Coping is as coping does. Me, I’m attacking my Fibber McGee family history closet.
It is arguable that this is the worst project I could undertake since I am isolated and already filled with dread and anger. With every envelope and box I open, ghosts waft out. Loss is freshened and grief revisited. I miss these places and these people long gone — who were they and why did they make the choices they made?
You’d think, given the load of paper they left me, I’d find the answers. Not a chance.
There are photos and negatives (remember negatives?), deeds, receipts, bank books, letters, post cards, diplomas, telegrams, cocktail napkins, newspaper clippings, scrapbooks…the Smithsonian of, yes, oddments. What a tell-all lurks! If only I could figure out the “all” to tell!

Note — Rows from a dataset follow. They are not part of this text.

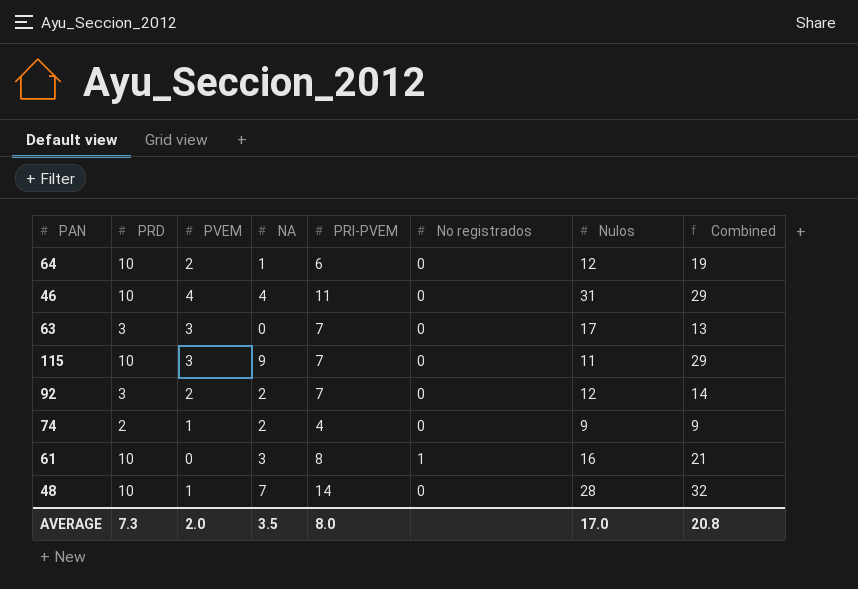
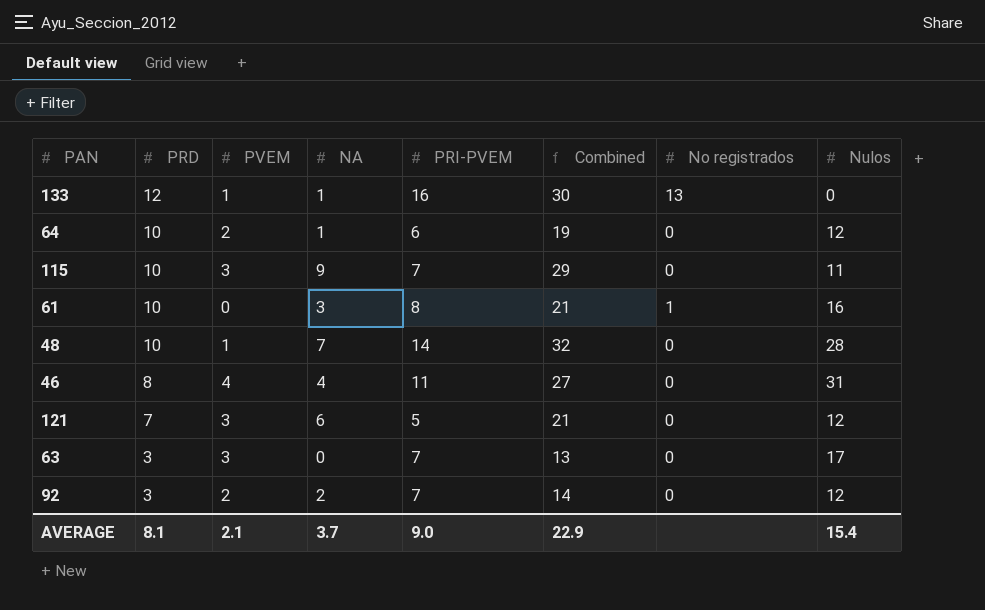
row order: none -> PRD descending
column Combined | position: 8 -> 6
row 74: 2 | 1 | 2 | 4 | 0 | 9 | 9 -> none
row 133: none -> 12 | 1 | 1 | 16 | 30 | 13 | 0
46 | PRD: 10 -> 8
46 | Combined: 29 -> 27
row 121: none -> 7 | 3 | 6 | 5 | 21 | 0 | 12
AVERAGE | PRD: 7.3 -> 8.1
AVERAGE | PVEM: 2.0 -> 2.1
AVERAGE | NA: 3.5 -> 3.7
AVERAGE | PRI-PVEM: 8.0 -> 9.0
AVERAGE | Combined: 20.8 -> 22.9
AVERAGE | Nulos: 17.0 -> 15.4

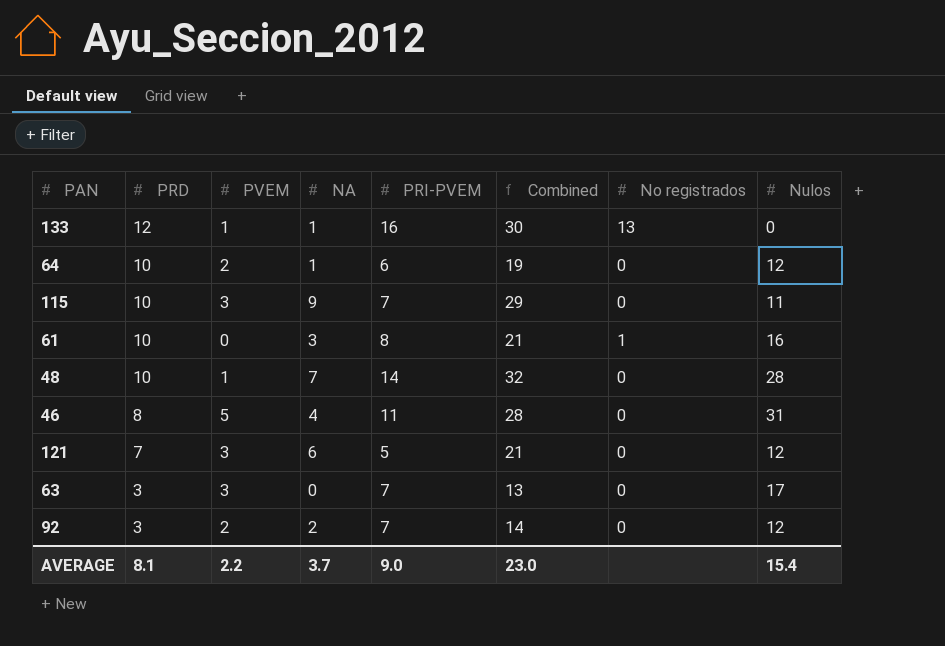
46 | PVEM: 4 -> 5
46 | Combined: 27 -> 28
AVERAGE | PVEM: 2.1 -> 2.2
AVERAGE | Combined: 22.9 -> 23.0

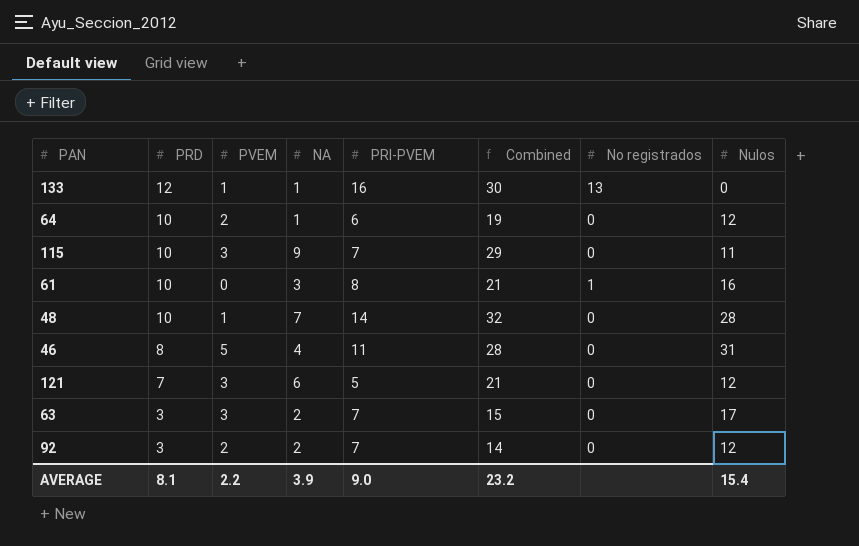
63 | NA: 0 -> 2
63 | Combined: 13 -> 15
AVERAGE | NA: 3.7 -> 3.9
AVERAGE | Combined: 23.0 -> 23.2

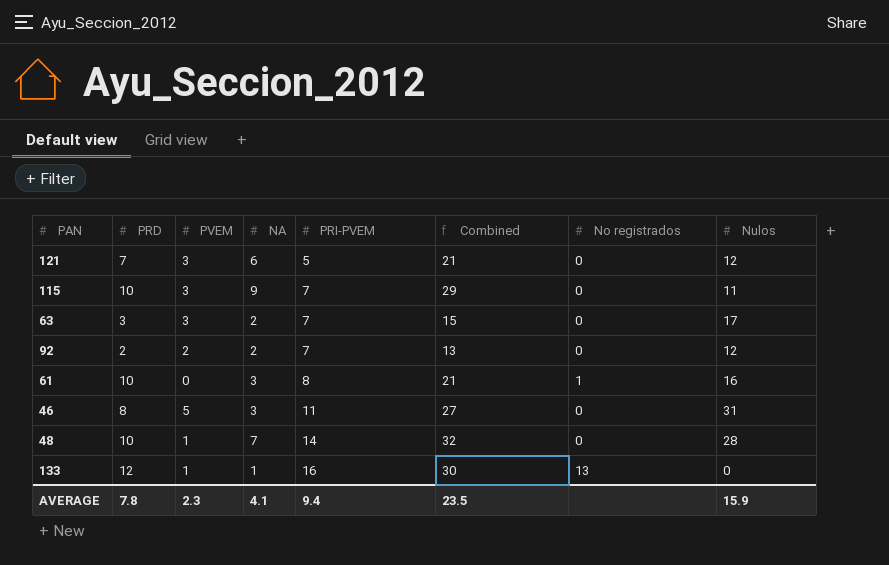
row order: PRD descending -> PRI-PVEM ascending
row 64: 10 | 2 | 1 | 6 | 19 | 0 | 12 -> none
92 | PRD: 3 -> 2
92 | Combined: 14 -> 13
46 | NA: 4 -> 3
46 | Combined: 28 -> 27
AVERAGE | PRD: 8.1 -> 7.8
AVERAGE | PVEM: 2.2 -> 2.3
AVERAGE | NA: 3.9 -> 4.1
AVERAGE | PRI-PVEM: 9.0 -> 9.4
AVERAGE | Combined: 23.2 -> 23.5
AVERAGE | Nulos: 15.4 -> 15.9

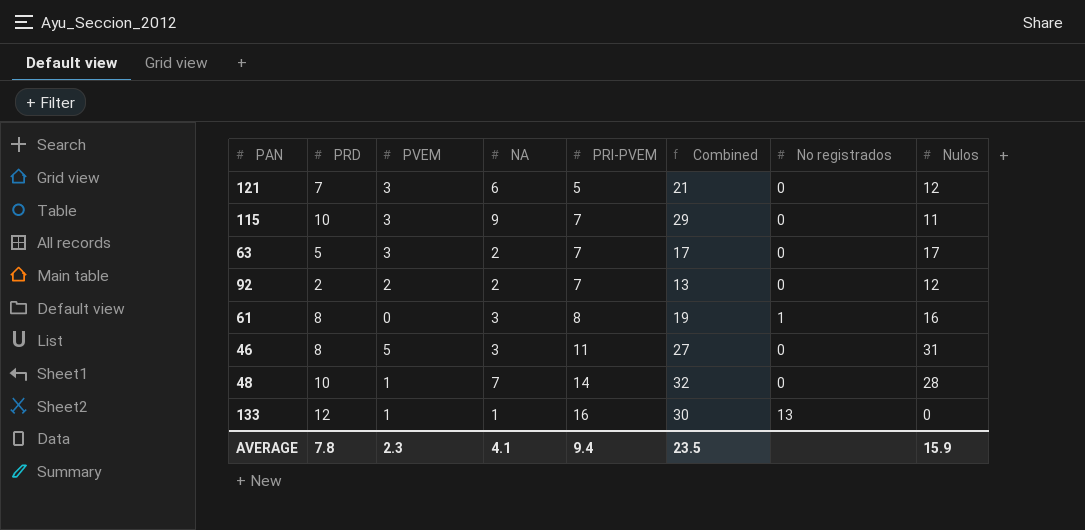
63 | PRD: 3 -> 5
63 | Combined: 15 -> 17
61 | PRD: 10 -> 8
61 | Combined: 21 -> 19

For now, I sift and sort. One bit of history at a time.
Take, for instance, this historical scrap, which, in other circumstances, would be timely: my dad’s tax return for 1941, the year he and Mom were married, shows the princely income of $2674.68. But, even better, his whole return was completed on a one-page — one page! — 8.5 x 11 tax form. If you live in the USA, you are grabbing for the smelling salts.
Or this: the bedroom furniture you see in this photo — bed, chest, dresser — was purchased in 1946 for $79. I think they got their money’s worth.
The flip side of this way of coping is that I can write about it. Blogging is coping, yes? Maybe in the writing I’ll get to some of the answers I seek. Or maybe I’ll learn to ask different questions.